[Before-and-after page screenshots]
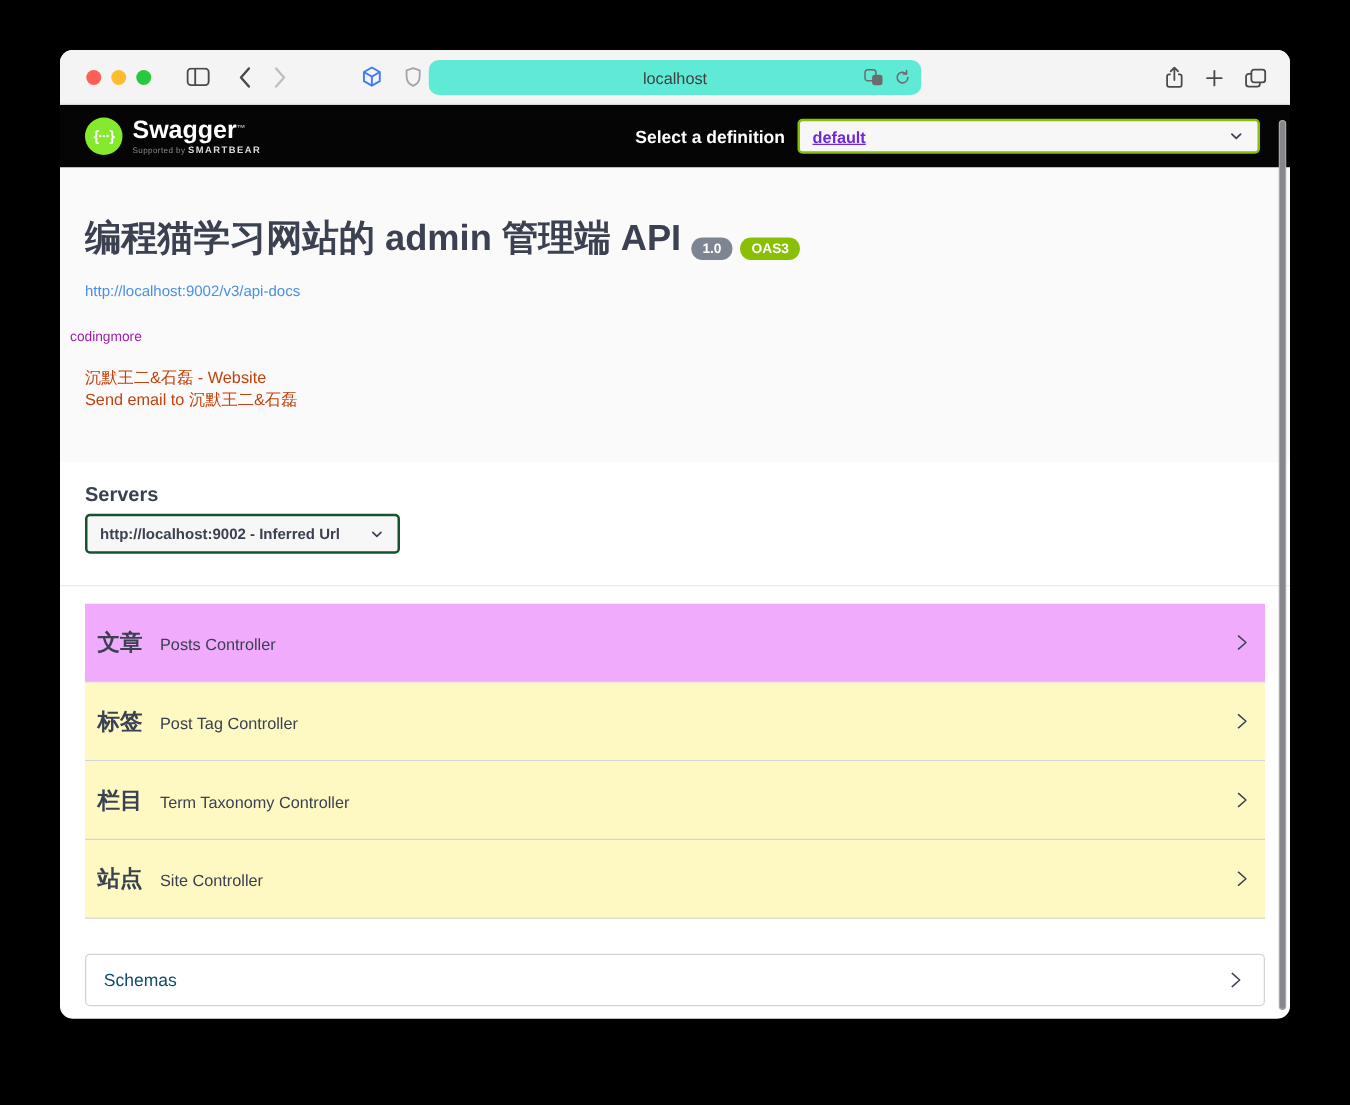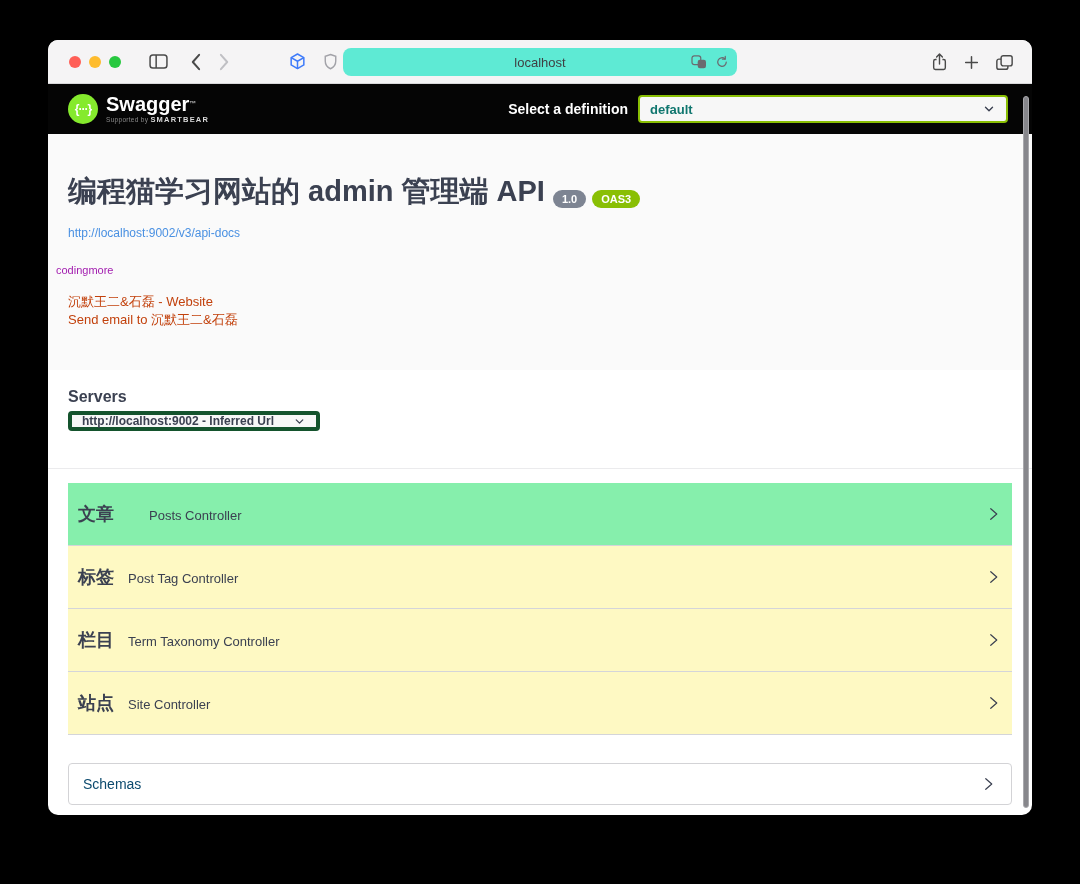--- a/index.html
+++ b/index.html
@@ -51,7 +51,7 @@
   .def-select { width:370px; height:28px; background:#f7f7f7;
                 border:2px solid #89bf04; border-radius:4px; display:flex;
                 align-items:center; padding:0 10px; cursor:pointer; }
-  .def-select .val { font-size:13px; font-weight:bold; color:#0f766e; flex:1; }
+  .def-select .val { font-size:13px; font-weight:bold; color:#6d28d9; flex:1;text-decoration:underline; }
 
   
   .info-section { position:absolute; left:0; top:94px; right:0; height:236px;

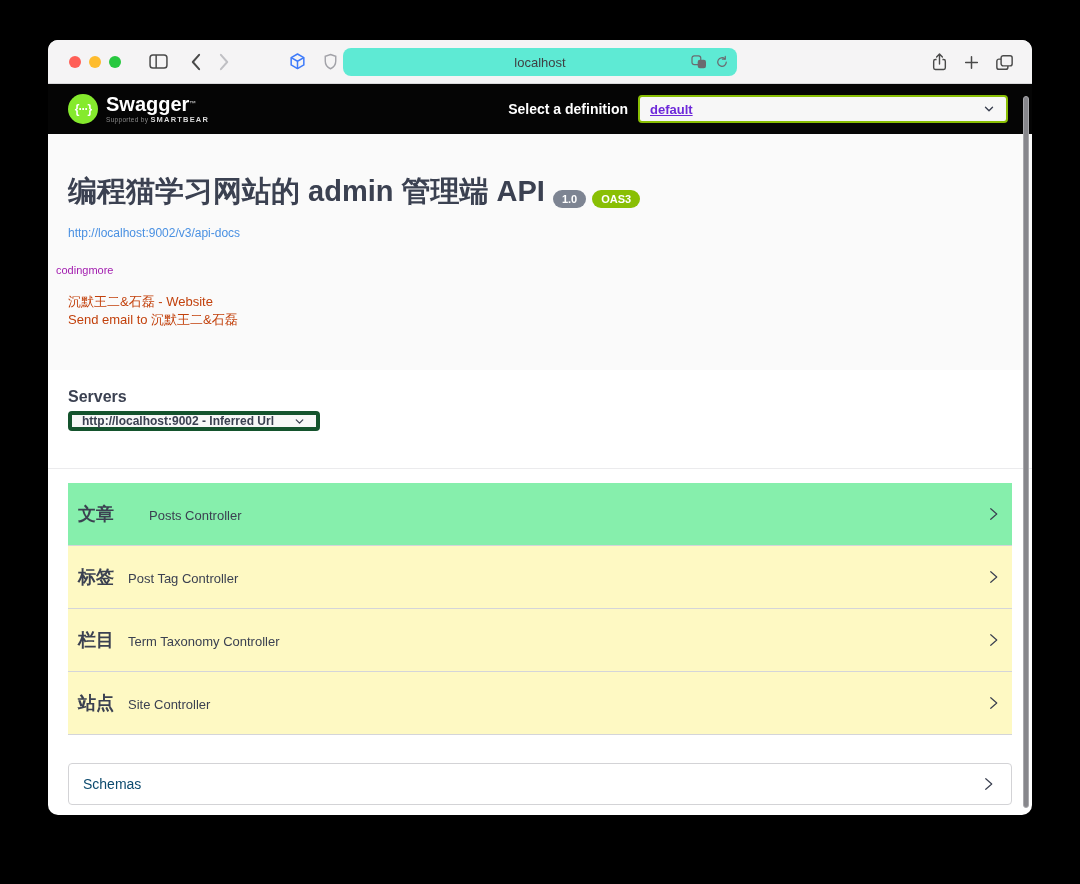--- a/index.html
+++ b/index.html
@@ -72,7 +72,7 @@
 
   .servers-block { position:absolute; left:20px; top:348px; }
   .servers-label { font-size:16px; font-weight:bold; color:#3b4151; margin-bottom:5px; }
-  .server-select { width:252px; height:20px; border:4px solid #14532d; border-radius:4px;
+  .server-select { width:252px; height:32px; border:2px solid #14532d; border-radius:4px;
                    background:#f7f7f7; display:flex; align-items:center; padding:0 10px;
                    cursor:pointer; }
   .server-select .val { font-size:12px; font-weight:bold; color:#3b4151; flex:1;

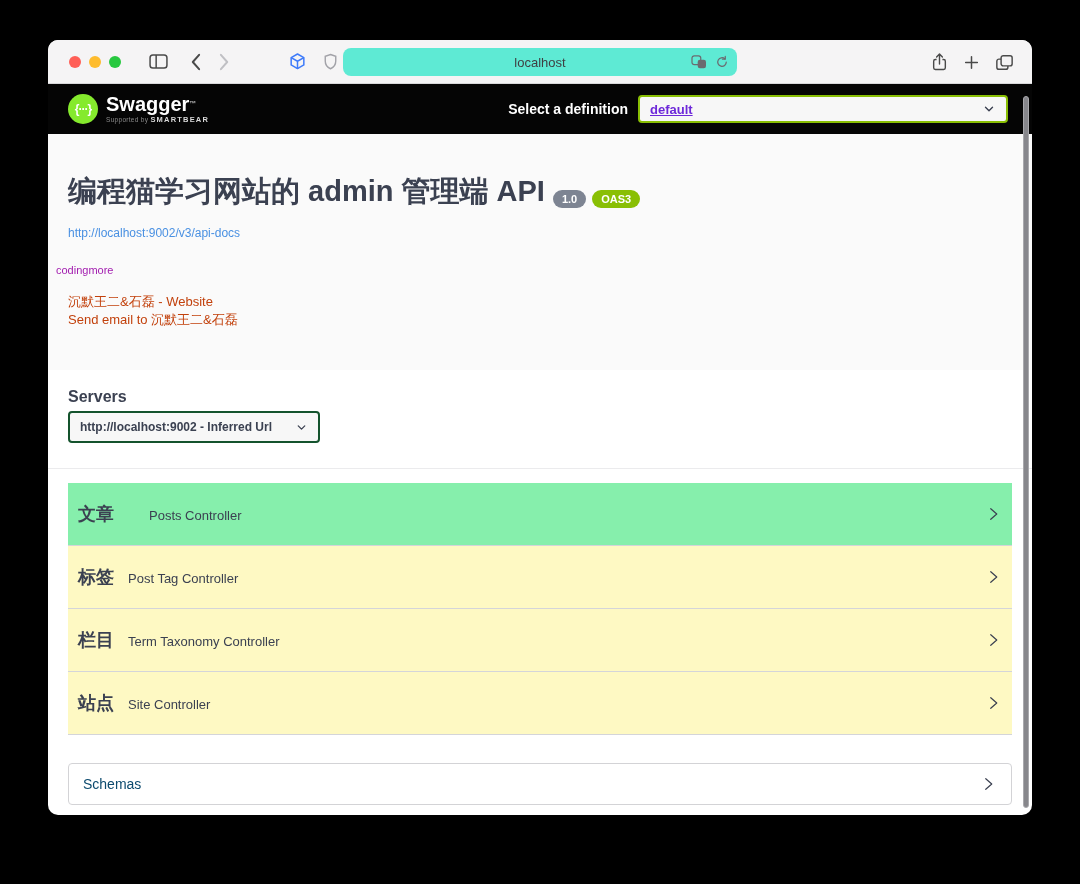--- a/index.html
+++ b/index.html
@@ -84,7 +84,7 @@
   .tag-list { position:absolute; left:20px; right:20px; top:443px; }
   .tag-row { height:63px; display:flex; align-items:center; padding:0 10px;
              border-bottom:1px solid #d4d5d9; cursor:pointer; background:#fef9c3; }
-  .tag-row.hovered { background:#86efac;gap:21px; }
+  .tag-row.hovered { background:#f0abfc; }
   .tag-name { font-size:18px; font-weight:bold; color:#3b4151; }
   .tag-desc { font-size:13px; color:#3b4151; margin-left:14px; margin-top:3px; }
   .row-spacer { flex:1; }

EXERCISE:
Determine how many lines of the data above contain the string "bottom", and give the result with nothing else.

RESPONSE AREA:
2